Of course, before that moment of death, there may be declining health. There will, I hope, be all the vagaries of old age. (I say "I hope" because if I don't get to experience old age, then I will have died sooner than I wish!) I want to die in the comfort of my own home, but before then, I expect I will need people who can care for me here.
I learned this week from the Progressive Jewish Alliance and Jewish Funds for Social Justice that most home care workers in the United States do not earn a living wage. They have been considered exempt from minimum wage and overtime laws.
Think for a moment about what that means. The people -- mostly women; often women of color -- who work as home care aides, caring for our sick and our elderly, holding their hands and providing their meds and washing their bodies and cooking their meals and doing all of the things that people in this field do every day -- they do this work without earning minimum wage, and without any protection against overtime and overwork. Flip burgers at a fast food joint, and you get minimum wage; care for the elderly or disabled in their own homes, and there's no such guarantee.
No small wonder that turnover in this field is incredibly high. It's work which is often difficult both physically and emotionally. These workers help those who are elderly and/or disabled to walk, to bathe, to eat, to dress, to take their meds on time -- and I suspect they often wind up providing a shoulder to cry on and a listening ear, which constitutes a kind of pastoral care in my book. What kind of society are we, that we value this work so little that we don't even ensure minimum wage for the people who do these holy tasks?

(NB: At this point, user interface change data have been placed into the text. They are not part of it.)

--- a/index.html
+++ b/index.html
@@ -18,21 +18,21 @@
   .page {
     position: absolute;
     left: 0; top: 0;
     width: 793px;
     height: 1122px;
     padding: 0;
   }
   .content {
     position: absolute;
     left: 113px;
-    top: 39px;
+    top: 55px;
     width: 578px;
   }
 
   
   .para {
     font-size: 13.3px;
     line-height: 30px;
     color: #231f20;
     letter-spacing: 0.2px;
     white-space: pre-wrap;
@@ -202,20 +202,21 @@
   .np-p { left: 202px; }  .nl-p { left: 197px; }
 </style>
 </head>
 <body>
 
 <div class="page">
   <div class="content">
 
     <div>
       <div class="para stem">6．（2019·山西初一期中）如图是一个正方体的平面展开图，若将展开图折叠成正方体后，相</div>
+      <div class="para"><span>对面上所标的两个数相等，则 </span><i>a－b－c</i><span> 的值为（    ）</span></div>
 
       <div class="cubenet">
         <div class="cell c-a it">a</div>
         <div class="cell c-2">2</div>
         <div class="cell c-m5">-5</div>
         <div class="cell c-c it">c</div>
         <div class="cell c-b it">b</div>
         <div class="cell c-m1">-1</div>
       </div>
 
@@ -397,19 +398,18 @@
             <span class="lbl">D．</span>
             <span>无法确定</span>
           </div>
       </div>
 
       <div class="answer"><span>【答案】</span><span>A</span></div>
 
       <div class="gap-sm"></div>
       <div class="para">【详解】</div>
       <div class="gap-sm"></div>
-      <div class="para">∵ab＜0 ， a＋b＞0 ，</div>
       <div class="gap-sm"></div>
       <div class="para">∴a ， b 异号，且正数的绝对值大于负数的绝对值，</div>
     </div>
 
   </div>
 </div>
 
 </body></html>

The number of people over 65 will nearly double in the United States over the next two decades. Most of us would prefer for our loved ones (and ourselves) to be cared-for at home, rather than being placed in a nursing home or other similar institution; overall, home care costs far less than institutionalized care, and it's also more personalized, more comfortable, more heimish. But what does it say about us that we allow the people who provide this care to work without a living wage and without protection from overwork?

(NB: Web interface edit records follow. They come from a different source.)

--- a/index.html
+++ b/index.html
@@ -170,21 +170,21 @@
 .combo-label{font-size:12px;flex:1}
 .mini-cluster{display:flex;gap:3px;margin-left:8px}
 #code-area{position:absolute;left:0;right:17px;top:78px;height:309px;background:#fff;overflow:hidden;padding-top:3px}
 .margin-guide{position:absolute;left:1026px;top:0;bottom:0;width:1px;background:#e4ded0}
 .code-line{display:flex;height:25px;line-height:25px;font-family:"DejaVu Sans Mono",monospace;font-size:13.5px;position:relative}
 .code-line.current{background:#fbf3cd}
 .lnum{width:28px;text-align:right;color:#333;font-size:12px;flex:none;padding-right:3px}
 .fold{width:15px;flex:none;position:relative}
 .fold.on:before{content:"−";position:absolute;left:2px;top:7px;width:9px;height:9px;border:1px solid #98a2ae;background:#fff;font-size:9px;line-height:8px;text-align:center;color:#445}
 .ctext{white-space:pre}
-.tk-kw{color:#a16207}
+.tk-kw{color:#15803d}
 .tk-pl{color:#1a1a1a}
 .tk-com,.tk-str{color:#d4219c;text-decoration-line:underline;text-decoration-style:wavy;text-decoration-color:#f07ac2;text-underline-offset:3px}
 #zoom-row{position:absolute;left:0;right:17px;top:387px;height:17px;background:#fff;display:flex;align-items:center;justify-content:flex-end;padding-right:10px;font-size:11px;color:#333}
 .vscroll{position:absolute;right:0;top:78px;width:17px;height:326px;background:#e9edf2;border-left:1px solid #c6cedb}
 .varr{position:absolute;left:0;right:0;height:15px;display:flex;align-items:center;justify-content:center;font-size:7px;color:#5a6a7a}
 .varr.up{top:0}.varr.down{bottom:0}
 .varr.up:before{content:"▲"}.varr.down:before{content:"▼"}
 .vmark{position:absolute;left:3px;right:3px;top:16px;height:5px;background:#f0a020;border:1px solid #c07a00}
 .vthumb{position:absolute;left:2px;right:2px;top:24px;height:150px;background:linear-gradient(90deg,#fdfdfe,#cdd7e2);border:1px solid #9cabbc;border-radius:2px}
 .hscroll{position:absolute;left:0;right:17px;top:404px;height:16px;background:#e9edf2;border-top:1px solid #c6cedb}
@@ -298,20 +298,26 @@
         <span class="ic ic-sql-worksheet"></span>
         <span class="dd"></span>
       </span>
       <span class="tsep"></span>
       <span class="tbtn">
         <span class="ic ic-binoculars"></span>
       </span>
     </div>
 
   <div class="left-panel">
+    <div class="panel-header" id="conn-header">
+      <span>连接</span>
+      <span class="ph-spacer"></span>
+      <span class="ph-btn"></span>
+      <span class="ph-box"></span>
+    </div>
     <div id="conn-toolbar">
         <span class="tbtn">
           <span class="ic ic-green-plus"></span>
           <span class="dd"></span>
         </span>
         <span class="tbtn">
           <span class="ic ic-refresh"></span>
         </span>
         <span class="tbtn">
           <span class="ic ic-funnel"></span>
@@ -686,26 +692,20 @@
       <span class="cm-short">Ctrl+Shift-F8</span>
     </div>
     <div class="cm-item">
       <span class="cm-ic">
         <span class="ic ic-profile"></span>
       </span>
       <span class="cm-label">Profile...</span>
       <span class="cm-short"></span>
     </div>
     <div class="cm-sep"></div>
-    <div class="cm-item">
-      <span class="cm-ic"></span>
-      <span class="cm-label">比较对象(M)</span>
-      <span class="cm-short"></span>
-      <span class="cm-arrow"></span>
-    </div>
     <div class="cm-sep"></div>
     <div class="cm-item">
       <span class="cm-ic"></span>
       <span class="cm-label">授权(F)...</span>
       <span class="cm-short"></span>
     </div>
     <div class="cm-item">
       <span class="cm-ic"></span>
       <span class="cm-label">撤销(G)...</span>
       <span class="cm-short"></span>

Last December, President Obama proposed a rule change to the Fair Labor Standards Act which, if approved, will provide some measure of justice to American's 1.7 million home care workers who have long been exempted from minimum wage and overtime laws. As things stand now, people employed in the home cleaning industry are covered by the Fair Labor Standards Act, but not those who care for our elderly and disabled family members. I'm glad to know that those who clean our houses are guaranteed minimum wage and reasonable working hours -- but chagrined to learn that our elder care workers don't receive the same treatment. We can do better than this. We must do better than this.

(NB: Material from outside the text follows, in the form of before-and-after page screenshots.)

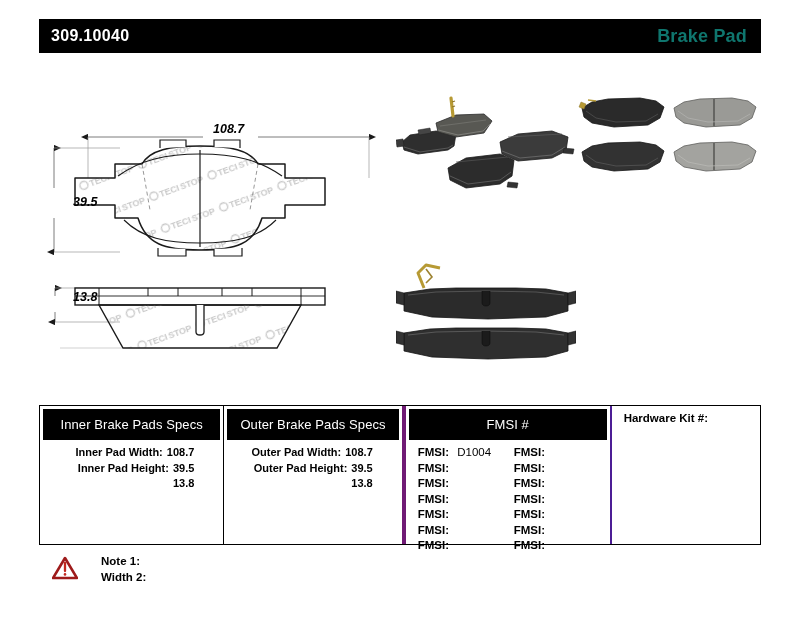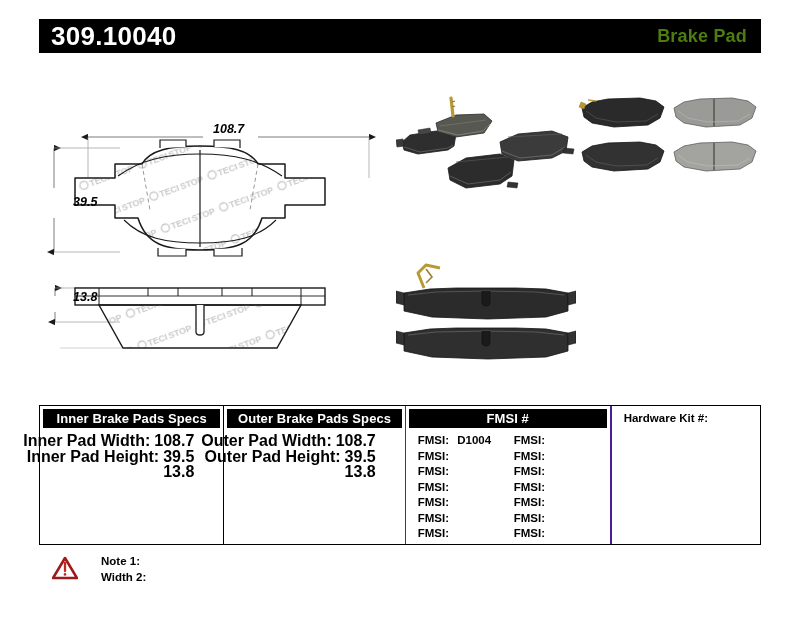--- a/index.html
+++ b/index.html
@@ -25,27 +25,27 @@
     height: 34px;
     background: #000000;
     display: flex;
     align-items: center;
     justify-content: space-between;
     box-sizing: border-box;
     padding: 0 14px 0 12px;
   }
   .header-part {
     color: #ffffff;
-    font-size: 26px;
+    font-size: 16px;
     font-weight: bold;
     letter-spacing: 0.3px;
     line-height: 1;
   }
   .header-type {
-    color: #4d7c0f;
+    color: #0f766e;
     font-size: 18px;
     font-weight: bold;
     letter-spacing: 0.2px;
     line-height: 1;
   }
 
   
   .drawings {
     position: absolute;
     left: 0;
@@ -76,67 +76,67 @@
     border: 1px solid #000;
     box-sizing: border-box;
     display: flex;
     height: 140px;
   }
   .col {
     box-sizing: border-box;
     position: relative;
   }
   .col.inner  { width: 25.6%; border-right: 1px solid #000; }
-  .col.outer  { width: 25.2%; border-right: 1px solid #701a75; }
+  .col.outer  { width: 25.2%; border-right: 4px solid #701a75; }
   .col.fmsi   { width: 28.6%; border-right: 2px solid #4c1d95; }
   .col.related{ width: 20.6%; }
 
   .col-head {
     background: #000000;
     color: #ffffff;
     font-size: 13px;
-    font-weight: bold;
-    height: 19px;
+    font-weight: normal;
+    height: 31px;
     margin: 3px 3px 0 3px;
     display: flex;
     align-items: center;
     justify-content: center;
     white-space: nowrap;
     letter-spacing: 0.1px;
   }
 
   .rows {
     padding-top: 5px;
   }
   .spec-row {
     display: flex;
     align-items: flex-start;
     justify-content: flex-end;
-    font-size: 16px;
+    font-size: 11px;
     line-height: 15.5px;
     padding-right: 29px;
     white-space: nowrap;
   }
   .spec-row .lbl { font-weight: bold; }
   .spec-row .val { font-weight: bold; margin-left: 4px; }
 
   
   .fmsi-grid {
     display: flex;
     padding-top: 5px;
     padding-left: 12px;
   }
   .fmsi-sub { width: 50%; }
   .fmsi-row {
     font-size: 11.5px;
     line-height: 15.5px;
     font-weight: bold;
     white-space: nowrap;
   }
-  .fmsi-row .val { font-weight: bold; margin-left: 5px; margin-top: 20px; }
+  .fmsi-row .val { font-weight: normal; margin-left: 5px; margin-top: 20px; }
 
   .related-rows {
     padding-top: 5px;
     padding-left: 12px;
   }
   .related-row {
     font-size: 11.5px;
     line-height: 15.5px;
     font-weight: bold;
     white-space: nowrap;

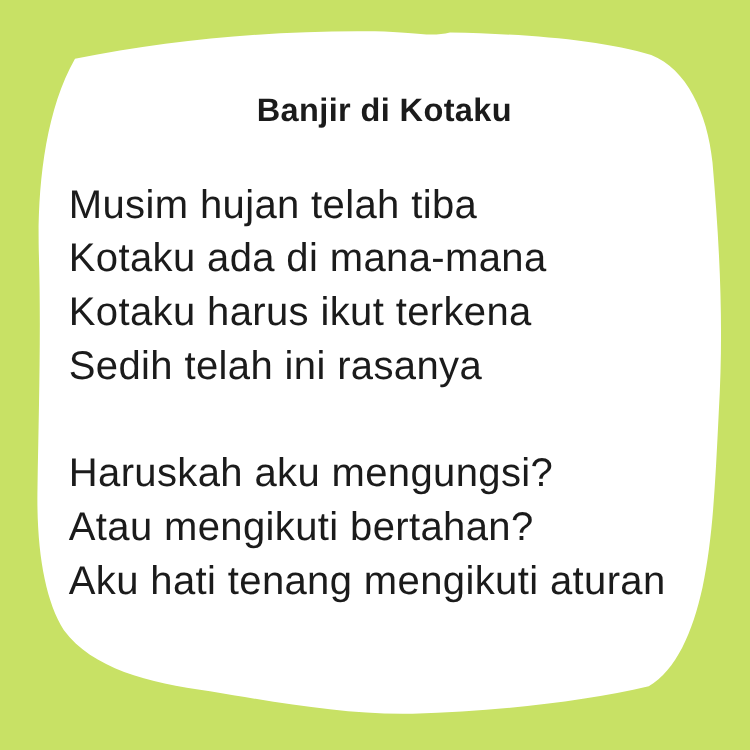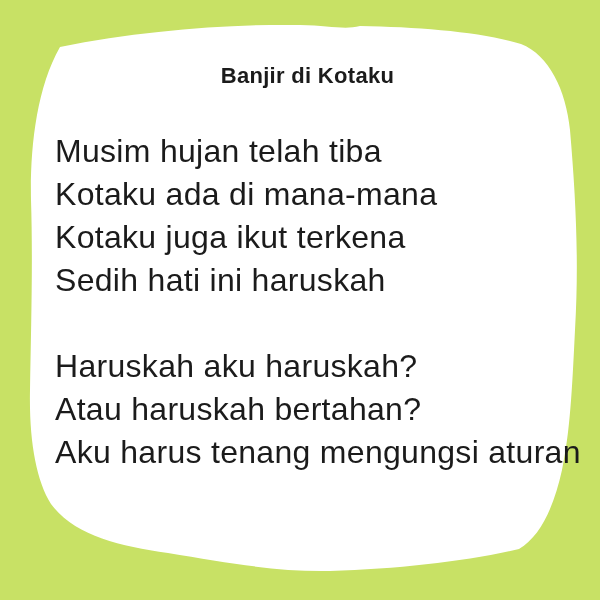--- a/index.html
+++ b/index.html
@@ -26,22 +26,22 @@
     fill: var(--card, #ffffff);
   }
   .content {
     position: absolute;
     left: 55px;
     right: 40px;
     top: 60px;
     color: var(--text, #1b1b1b);
   }
   .title {
-    margin: 0 0 38px 0;
-    font-size: 22px;
+    margin: 12px 0 38px 0;
+    font-size: 26px;
     font-weight: 800;
     line-height: 32px;
     text-align: center;
     letter-spacing: 0.3px;
     color: var(--text, #1b1b1b);
   }
   .stanza {
     margin: 0;
   }
   .stanza + .stanza {
@@ -80,24 +80,24 @@
              Z"></path>
   </svg>
 
   <div class="content">
 
     <h1 class="title">Banjir di Kotaku</h1>
 
     <div class="stanza">
       <p class="line">Musim hujan telah tiba</p>
       <p class="line">Kotaku ada di mana-mana</p>
-      <p class="line">Kotaku juga ikut terkena</p>
-      <p class="line">Sedih hati ini haruskah</p>
+      <p class="line">Kotaku harus ikut terkena</p>
+      <p class="line">Sedih telah ini rasanya</p>
     </div>
 
     <div class="stanza">
-      <p class="line">Haruskah aku haruskah?</p>
-      <p class="line">Atau haruskah bertahan?</p>
-      <p class="line">Aku harus tenang mengungsi aturan</p>
+      <p class="line">Haruskah aku mengungsi?</p>
+      <p class="line">Atau mengikuti bertahan?</p>
+      <p class="line">Aku hati tenang mengikuti aturan</p>
     </div>
 
   </div>
 </div>
 
 </body></html>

The U.S. Department of Labor is accepting public comments on the proposed change, which would correct part of a longstanding legacy of devaluing the work of women and African Americans. You can learn more about how to support the home care workforce at the PJA/JFSJ website; at that website you can also click over to submit a comment to the Department of Labor to tell them why this matters to you. Comments need to be submitted by February 27, so the time to speak up is now.